# Query Vast DB

## Vast DB endpoint

In [1]:
import os

VASTDB_ENDPOINT = os.getenv("VASTDB_ENDPOINT")
VASTDB_ACCESS_KEY = os.getenv("VASTDB_ACCESS_KEY")
VASTDB_SECRET_KEY = os.getenv("VASTDB_SECRET_KEY")

# Use NYT BUCKET (DB) for now
VASTDB_NYT_BUCKET=os.getenv("VASTDB_NYT_BUCKET")

bucket_name = VASTDB_NYT_BUCKET
schema_name = 'cosmology'
table_name = 'particles'

## Python SDK Connection

In [2]:
# Source: https://vast-data.github.io/data-platform-field-docs/vast_database/ingestion/python_sdk_parquet_import.html

import io
import os
import pyarrow as pa
from pyarrow import csv as pa_csv
import pyarrow.parquet as pq
from io import StringIO
import numpy as np
import pandas as pd
import vastdb
from vastdb.config import QueryConfig

def connect_to_vastdb(endpoint, access_key, secret_key):
    """Connects to VastDB."""
    try:
        session = vastdb.connect(endpoint=endpoint, access=access_key, secret=secret_key)
        print("Connected to VastDB")
        return session
    except Exception as e:
        raise RuntimeError(f"Failed to connect to VastDB: {e}") from e

def query_vastdb(session, bucket_name, schema_name, table_name, limit=None):
    """Writes data to VastDB."""
    with session.transaction() as tx:
        bucket = tx.bucket(bucket_name)
        schema = bucket.schema(schema_name, fail_if_missing=False) or bucket.create_schema(schema_name)
        table = schema.table(table_name, fail_if_missing=False) or schema.create_table(table_name, pa_table.schema)

        if limit:
            # See: https://vast-data.github.io/data-platform-field-docs/vast_database/sdk_ref/limit_n.html
            config = QueryConfig(
                num_splits=1,                	  # Manually specify 1 split
                num_sub_splits=1,                 # Each split will be divided into 1 subsplits
                limit_rows_per_sub_split=limit,   # Each subsplit will process 10 rows at a time
            )
            batches = table.select(config=config)
            first_batch = next(batches)
            return first_batch.to_pandas()
        else:
            return table.select().read_all().to_pandas()

In [3]:
session = connect_to_vastdb(VASTDB_ENDPOINT, VASTDB_ACCESS_KEY, VASTDB_SECRET_KEY)

Connected to VastDB


## Inspect a few records

In [4]:
import time

start_time = time.time()
df = query_vastdb(session, bucket_name, schema_name, table_name, limit=5)
end_time = time.time()

print(f"Query execution time: {end_time - start_time} seconds")

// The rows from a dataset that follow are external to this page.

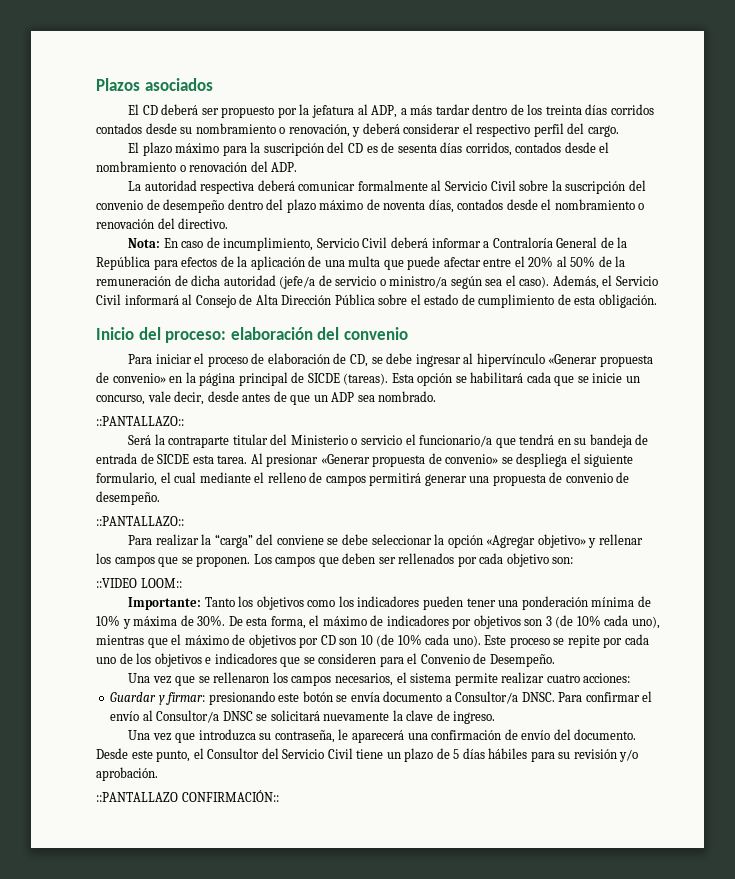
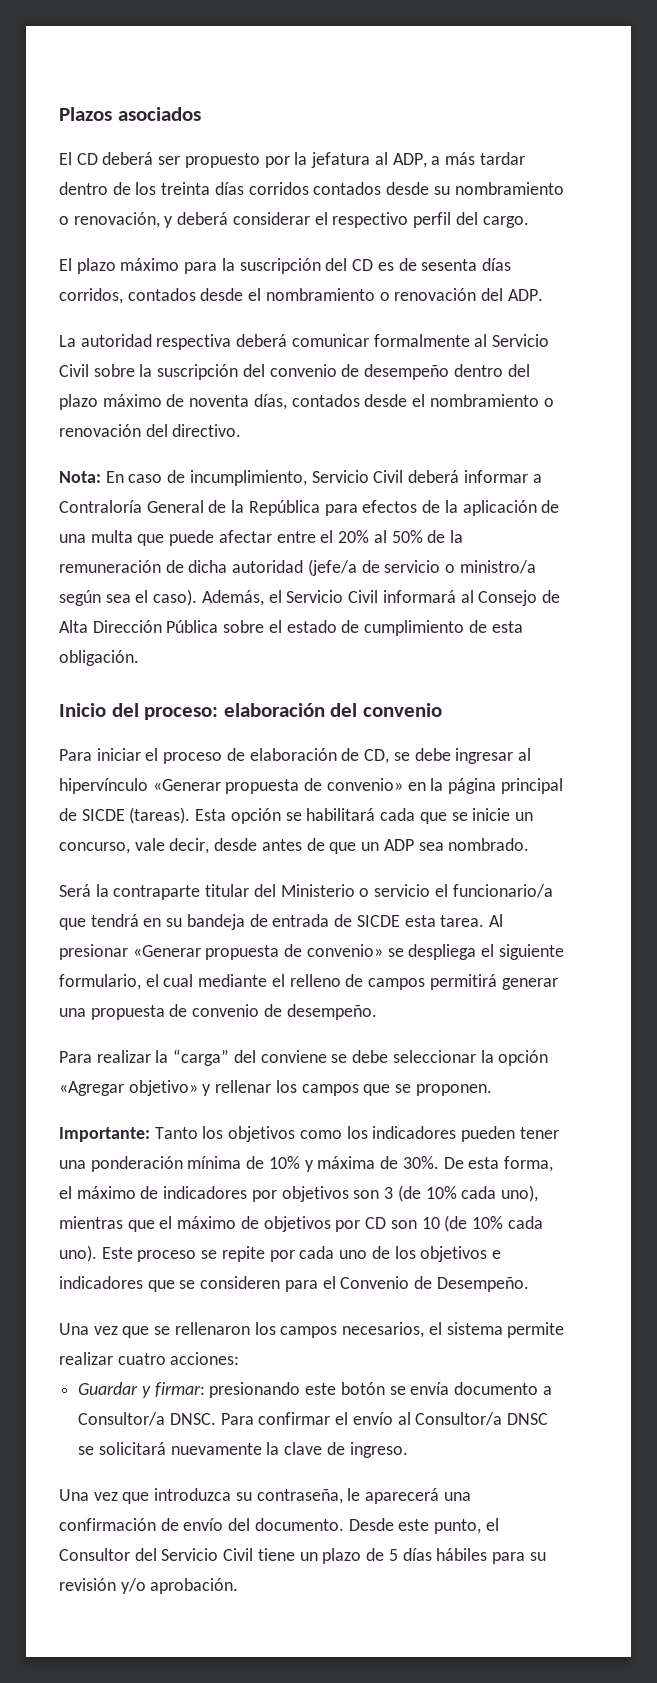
[96,416,184,426] // ::PANTALLAZO:: -> (530, 844) none
[96,516,184,526] // ::PANTALLAZO:: -> (377, 1012) none
[253,553,574,567] [96,578,182,588] Los campos que deben ser rellenados por cada objetivo son: // ::VIDEO LOOM:: -> (492, 1090) none
[96,790,279,802] // ::PANTALLAZO CONFIRMACIÓN:: -> (239, 1586) none

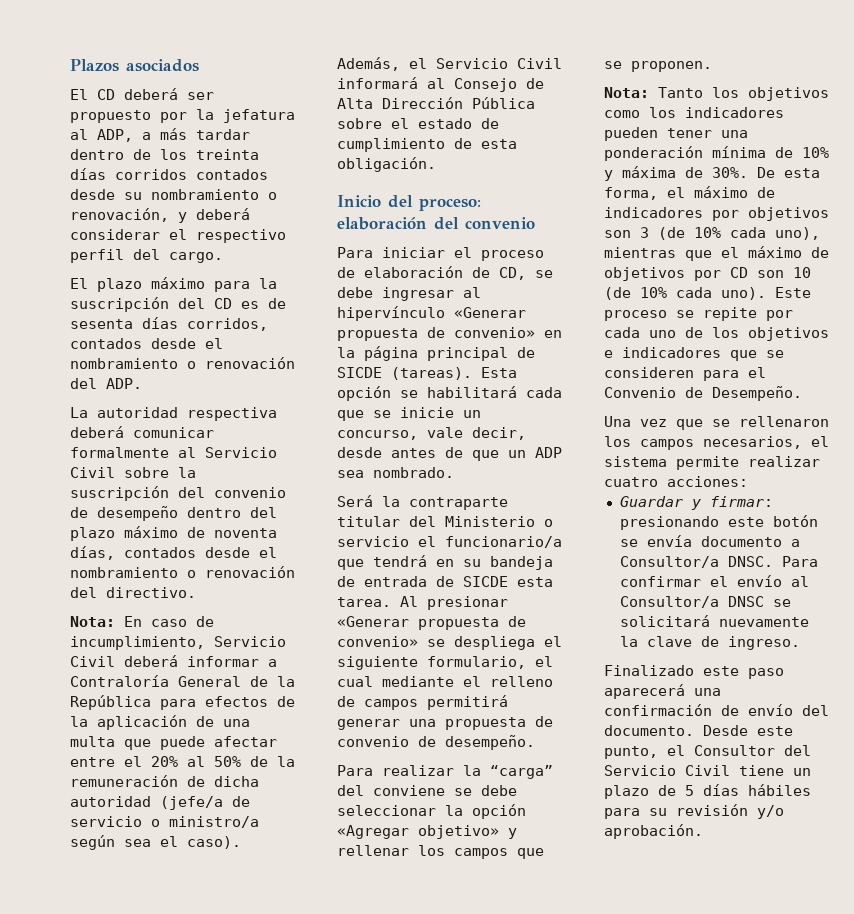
[59,1127,150,1142] Importante: -> [604,87,649,98] Nota:
[59,1488,361,1504] Una vez que introduzca su contraseña, le -> [604,665,784,679] Finalizado este paso

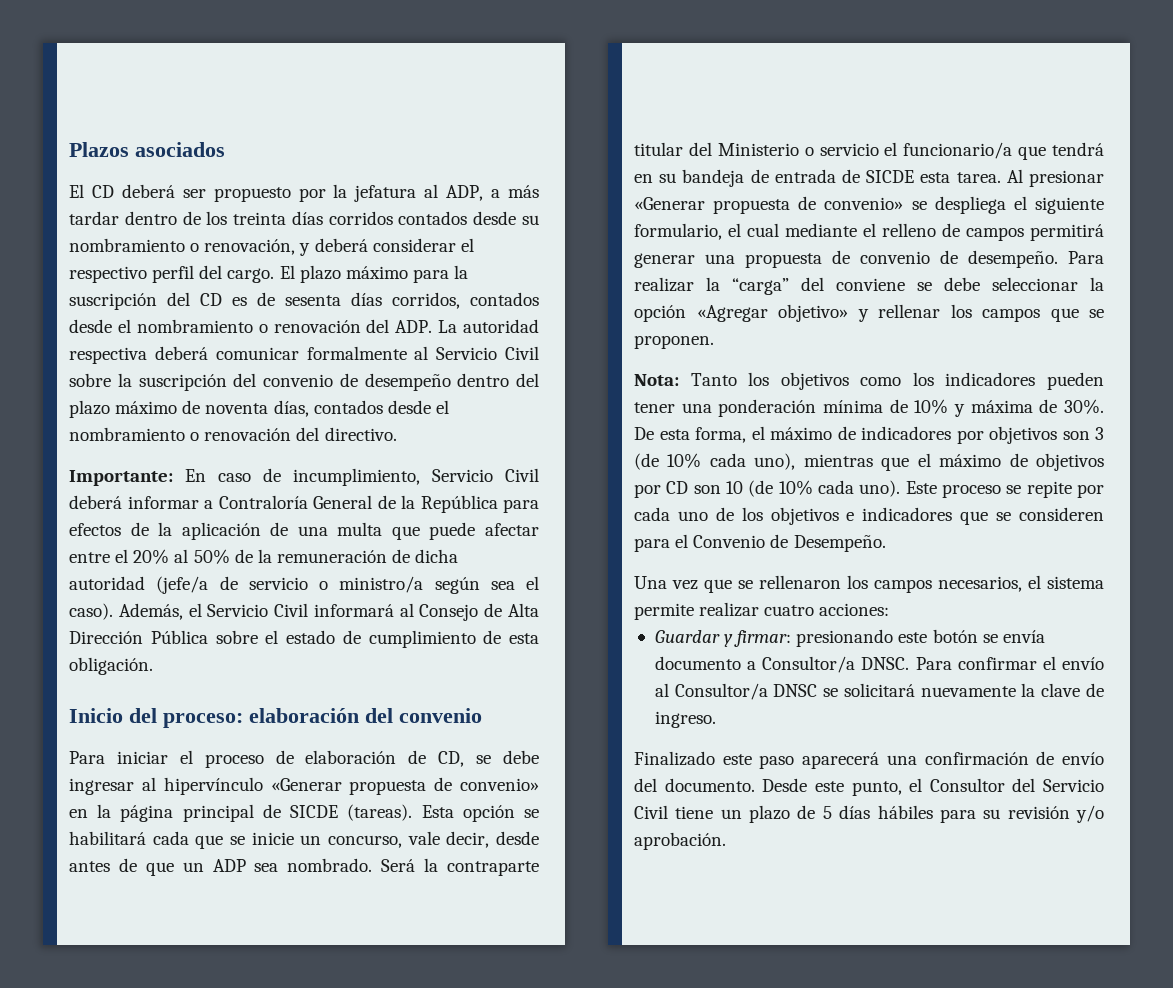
(223, 257) // -> (275, 275) none
(142, 383) // -> (433, 326) none
[70,616,115,627] Nota: -> [69,470,173,486] Importante:
(454, 472) // -> (373, 865) none
(535, 742) // -> (1058, 259) none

Query execution time: 0.08570432662963867 seconds


In [5]:
df

Unnamed: 0,Coordinates,Velocity,Mass
0,"[0.06941523640696762, 0.05991952653932303, 0.0...","[-89.80153, 146.60365, 17.358175]",0.000123
1,"[0.016258423139909595, 0.13074506414506318, 0....","[-76.61928, 137.16403, 27.057497]",0.000123
2,"[0.05543383231113987, 0.12075238123551599, 0.0...","[-71.89609, 142.62872, 25.440746]",0.000123
3,"[0.09699105193528355, 0.1417782287453339, 0.05...","[-76.60565, 151.27818, 13.464693]",0.000123
4,"[0.045465816091822514, 0.16487884582547954, 0....","[-64.08211, 141.82565, 43.24954]",0.000123


### Compute the Total Mass (PartType0)

We have only loaded PartType0 into the DB

In [6]:
import time

start_time = time.time()

import duckdb
conn = duckdb.connect()

with session.transaction() as tx:
    table = tx.bucket(bucket_name).schema(schema_name).table(table_name)
    batches = table.select(columns=['Mass'])
    print(conn.execute(
    """
    SELECT SUM(Mass) FROM batches
    """
    ).arrow())

end_time = time.time()
print(f"Query execution time: {end_time - start_time} seconds")

FloatProgress(value=0.0, layout=Layout(width='auto'), style=ProgressStyle(bar_color='black'))

pyarrow.Table
sum(Mass): double
----
sum(Mass): [[89401.89030224655]]
Query execution time: 11.10551118850708 seconds


### Average Velocity of Gas Particles (PartType0) - DuckDB

In [7]:
import time
start_time = time.time()

import duckdb
conn = duckdb.connect()

with session.transaction() as tx:
    table = tx.bucket(bucket_name).schema(schema_name).table(table_name)
    batches = table.select(columns=['Velocity'])
    print(conn.execute(
    """
    SELECT 
       AVG(Velocity[1]) AS AvgVelocity_X,
       AVG(Velocity[2]) AS AvgVelocity_Y,
       AVG(Velocity[3]) AS AvgVelocity_Z
    FROM batches
    """
    ).arrow())

end_time = time.time()
print(f"Query execution time: {end_time - start_time} seconds")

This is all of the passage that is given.